══ MATERIAL FOR THIS TASK
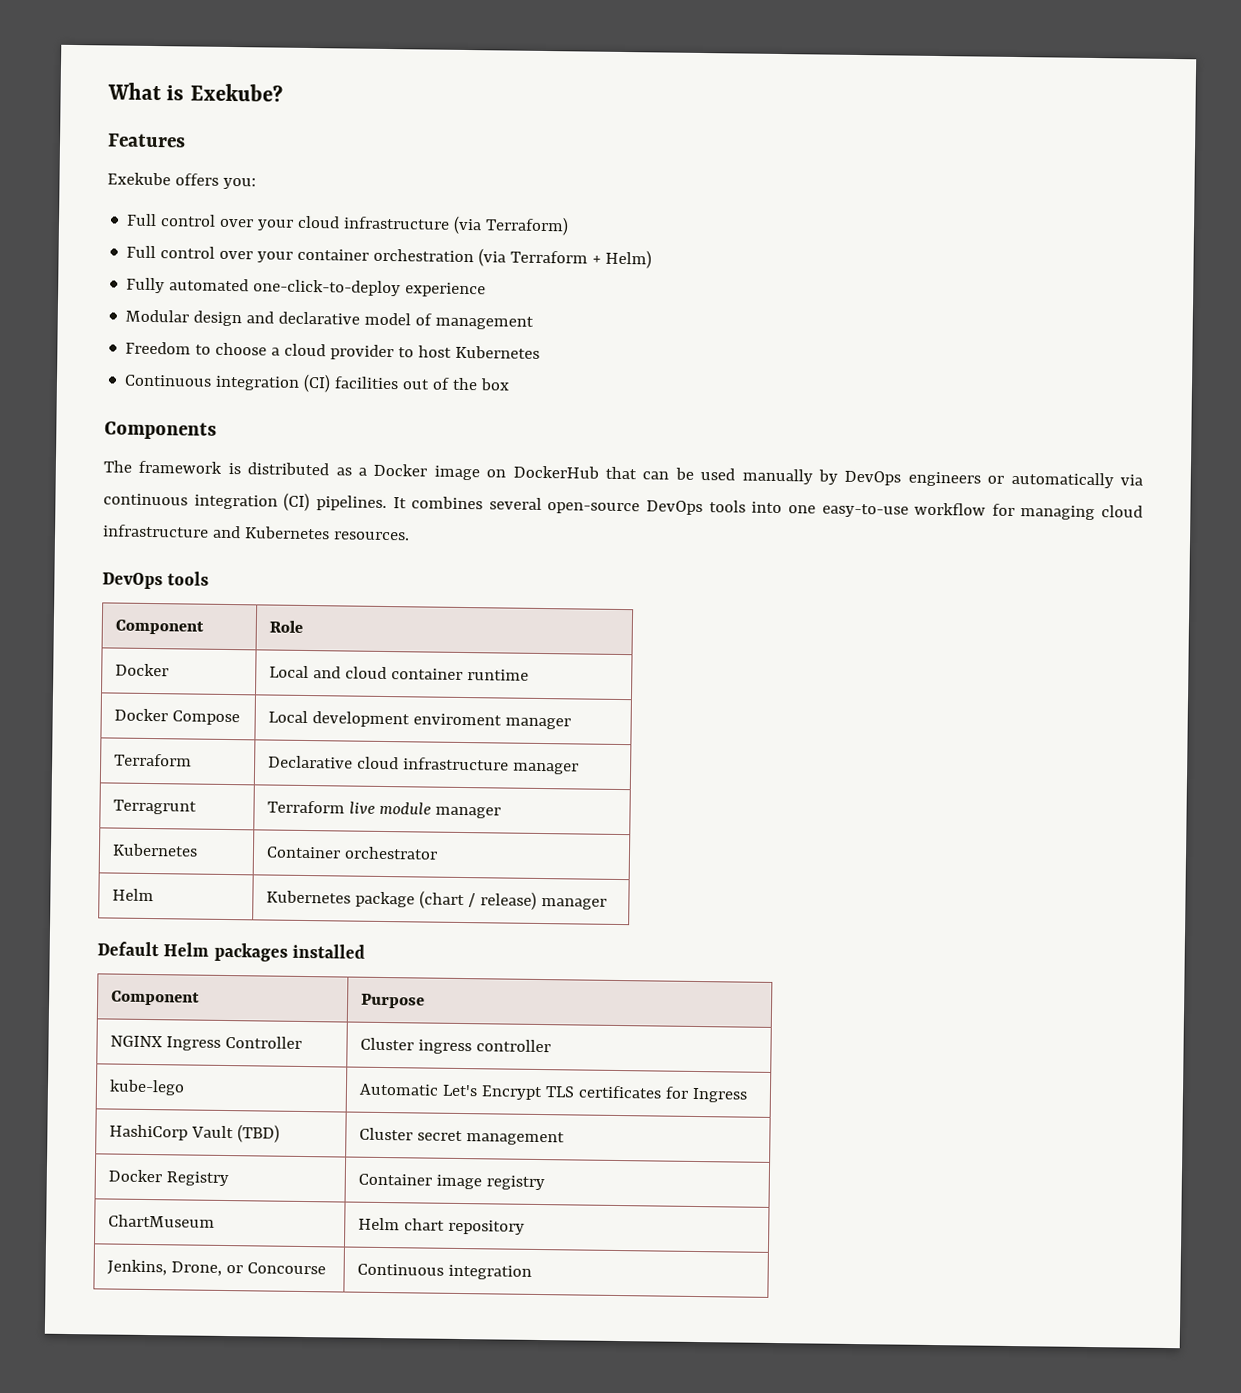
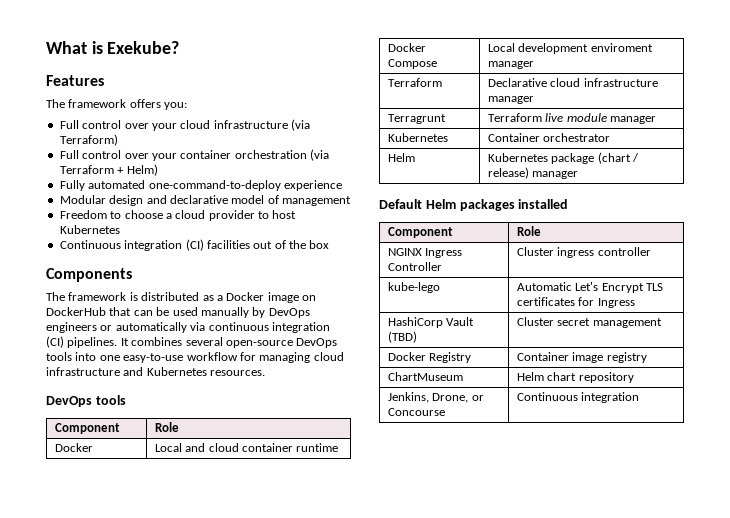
[107,172,171,186] Exekube -> [46,99,127,108] The framework
[253,279,402,297] one-click-to-deploy -> [148,180,281,191] one-command-to-deploy
[360,993,425,1009] Purpose -> [516,226,541,236] Role

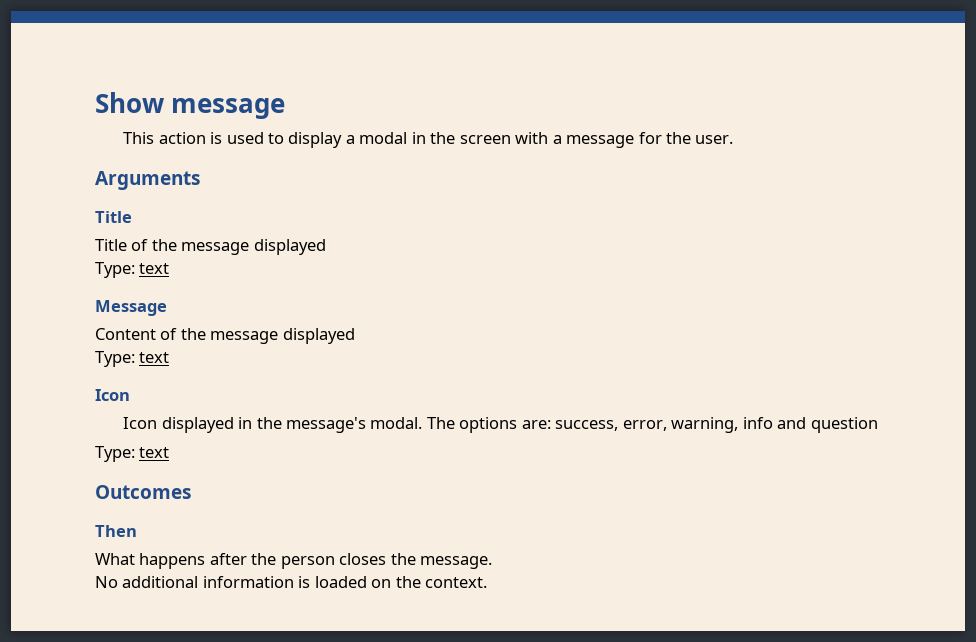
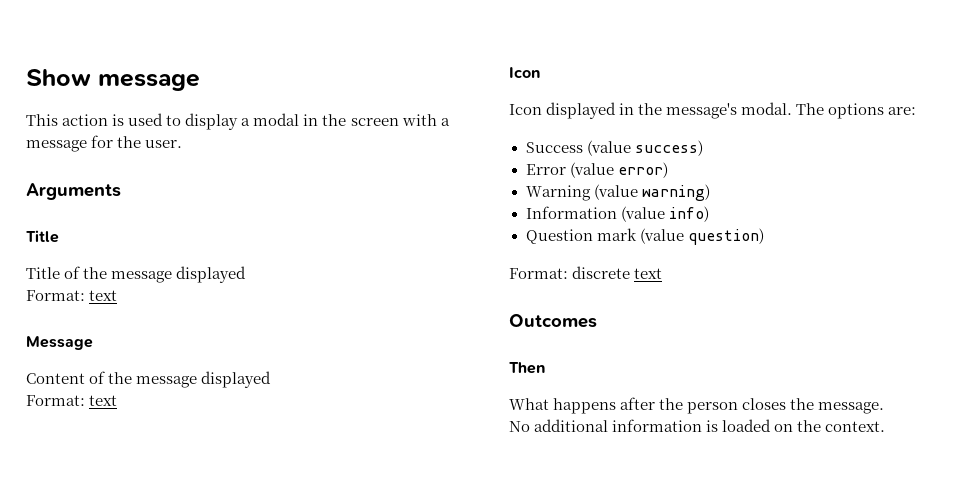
[95,262,135,278] Type: -> [26,290,85,301] Format:
[95,351,135,367] Type: -> [26,395,85,406] Format:
[555,417,878,433] [95,446,135,462] success, error, warning, info and question // Type: -> [525,140,703,156] [525,162,668,178] [525,184,710,201] [525,206,709,222] [525,228,764,245] [509,266,631,279] // Success (value success) // Error (value error) // Warning (value warning) // Information (value info) // Question mark (value question) // Format: discrete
════
Although the records contain pictures, the copy should consist of their text alone, reproduced exactly.

[107,172,171,186] Exekube -> [46,99,127,108] The framework
[253,279,402,297] one-click-to-deploy -> [148,180,281,191] one-command-to-deploy
[360,993,425,1009] Purpose -> [516,226,541,236] Role

[95,262,135,278] Type: -> [26,290,85,301] Format:
[95,351,135,367] Type: -> [26,395,85,406] Format:
[555,417,878,433] [95,446,135,462] success, error, warning, info and question // Type: -> [525,140,703,156] [525,162,668,178] [525,184,710,201] [525,206,709,222] [525,228,764,245] [509,266,631,279] // Success (value success) // Error (value error) // Warning (value warning) // Information (value info) // Question mark (value question) // Format: discrete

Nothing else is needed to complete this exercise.